(Beginning of EXTRACTED MATERIAL)

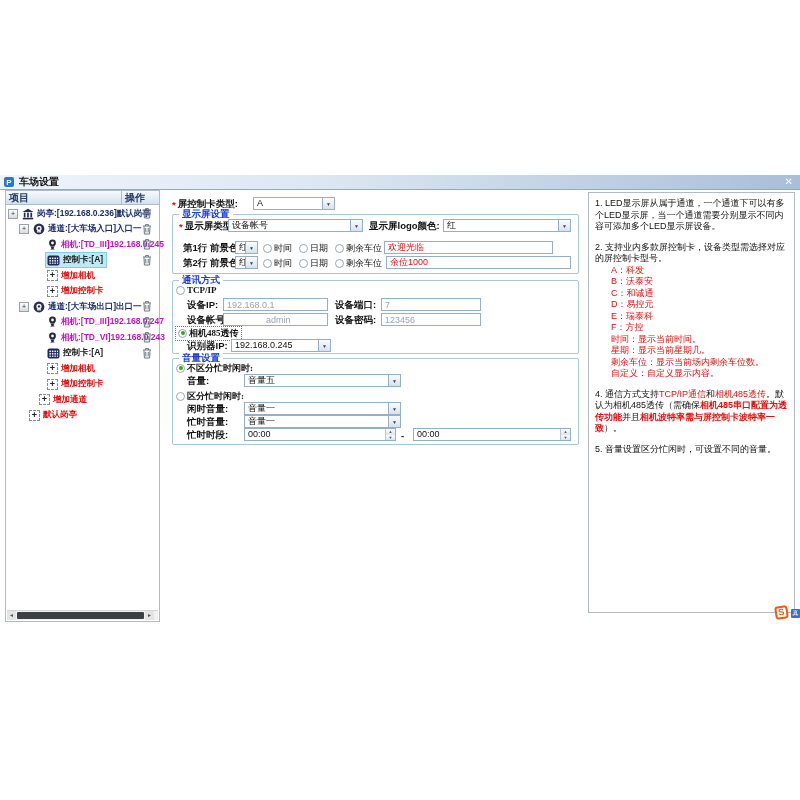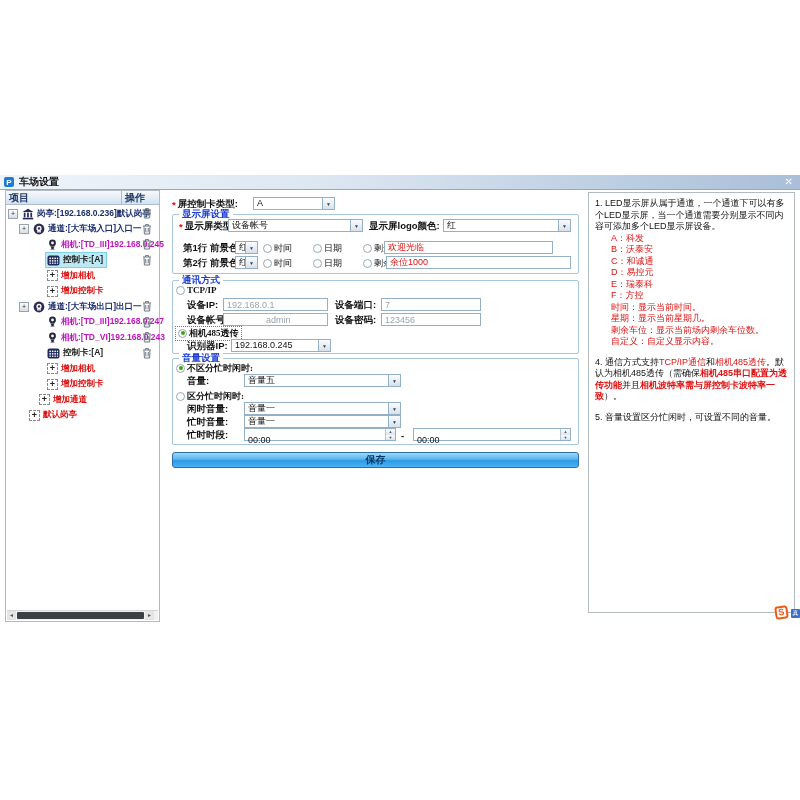--- a/index.html
+++ b/index.html
@@ -56,27 +56,27 @@
           font-size:9px;padding:0 3px;font-family:inherit;color:#111;}
   .tinput.dim{color:#9aa4ae;}
   .tinput.redtext{color:#e01010;}
   .radio{width:9px;height:9px;border-radius:50%;border:1px solid #9aa8b4;background:#fff;
          display:inline-block;position:relative;flex:none;margin-right:2px;box-sizing:border-box;}
   .radio.on::after{content:'';position:absolute;left:1.5px;top:1.5px;width:4px;height:4px;border-radius:50%;background:#3aa414;}
   .rlabel{font-size:9px;color:#111;}
   .rbold{font-weight:bold;font-family:Liberation Serif, serif;}
   .focusbox{outline:1px dotted #777;padding:0 2px;}
   .spin{position:absolute;height:13px;border:1px solid #94b0c6;box-sizing:border-box;background:#fff;display:flex;}
-  .spin .sval{flex:1;font-size:9px;line-height:11px;padding:6px 3px;}
+  .spin .sval{flex:1;font-size:9px;line-height:11px;padding:0 3px;}
   .spin .sbtns{width:9px;border-left:1px solid #b7c6d4;display:flex;flex-direction:column;}
   .spin .sbtns span{flex:1;font-size:4px;line-height:5px;text-align:center;color:#556;background:linear-gradient(#fafcfe,#dde5ec);}
   .save-btn{position:absolute;left:4px;top:262px;width:405px;height:14px;border:1px solid #2b6ea8;border-radius:3px;
             background:linear-gradient(#9ed8f8 0%,#57b5ee 45%,#2d9ae6 55%,#4fb2f2 100%);
             color:#0a3a66;font-weight:bold;font-size:10px;text-align:center;line-height:14px;cursor:pointer;}
-  .radgroup{display:flex;align-items:center;gap:21px;}
+  .radgroup{display:flex;align-items:center;gap:7px;}
   .radgroup .opt{display:flex;align-items:center;}
   
   .tipspanel{position:absolute;left:588px;top:192px;width:207px;height:421px;background:#fff;
              border:1px solid #b4bac2;box-sizing:border-box;padding:5px 6px;overflow:hidden;}
   .tips-title{text-align:center;font-size:11px;font-weight:bold;margin:2px 0 8px 0;}
   .tipline{font-size:9px;line-height:11.5px;}
   .tipline.gap{margin-top:9px;}
   .tipline.ind1{padding-left:16px;}
   .seg-black{color:#111;}
   .seg-red{color:#e01010;}
@@ -583,26 +583,26 @@
       </div>
       <div class="spin" style="left:240px;top:69px;width:158px;">
         <span class="sval">00:00</span>
         <span class="sbtns">
             <span>▲</span>
             <span>▼</span>
           </span>
       </div>
     </div>
 
-    <div class="save-btn">保存</div>
   </div>
 
   <div class="tipspanel">
     <div>
         <div class="tipline ind0"><span class="seg-black">1.  LED显示屏从属于通道，一个通道下可以有多个LED显示屏，当一个通道需要分别显示不同内容可添加多个LED显示屏设备。</span></div>
+        <div class="tipline ind0 gap"><span class="seg-black">2.  支持业内多款屏控制卡，设备类型需选择对应的屏控制卡型号。</span></div>
         <div class="tipline ind1"><span class="seg-red">A：科发</span></div>
         <div class="tipline ind1"><span class="seg-red">B：沃泰安</span></div>
         <div class="tipline ind1"><span class="seg-red">C：和诚通</span></div>
         <div class="tipline ind1"><span class="seg-red">D：易控元</span></div>
         <div class="tipline ind1"><span class="seg-red">E：瑞泰科</span></div>
         <div class="tipline ind1"><span class="seg-red">F：方控</span></div>
         <div class="tipline ind1"><span class="seg-red">时间：显示当前时间。</span></div>
         <div class="tipline ind1"><span class="seg-red">星期：显示当前星期几。</span></div>
         <div class="tipline ind1"><span class="seg-red">剩余车位：显示当前场内剩余车位数。</span></div>
         <div class="tipline ind1"><span class="seg-red">自定义：自定义显示内容。</span></div>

(End of EXTRACTED MATERIAL)

YOUR TASK =
Report each line of the entries where the word "sizing" occurs.

ANSWER FOR THE TASK =
          display:inline-block;position:relative;flex:none;margin-right:2px;box-sizing:border-box;}
   .spin{position:absolute;height:13px;border:1px solid #94b0c6;box-sizing:border-box;background:#fff;display:flex;}
              border:1px solid #b4bac2;box-sizing:border-box;padding:5px 6px;overflow:hidden;}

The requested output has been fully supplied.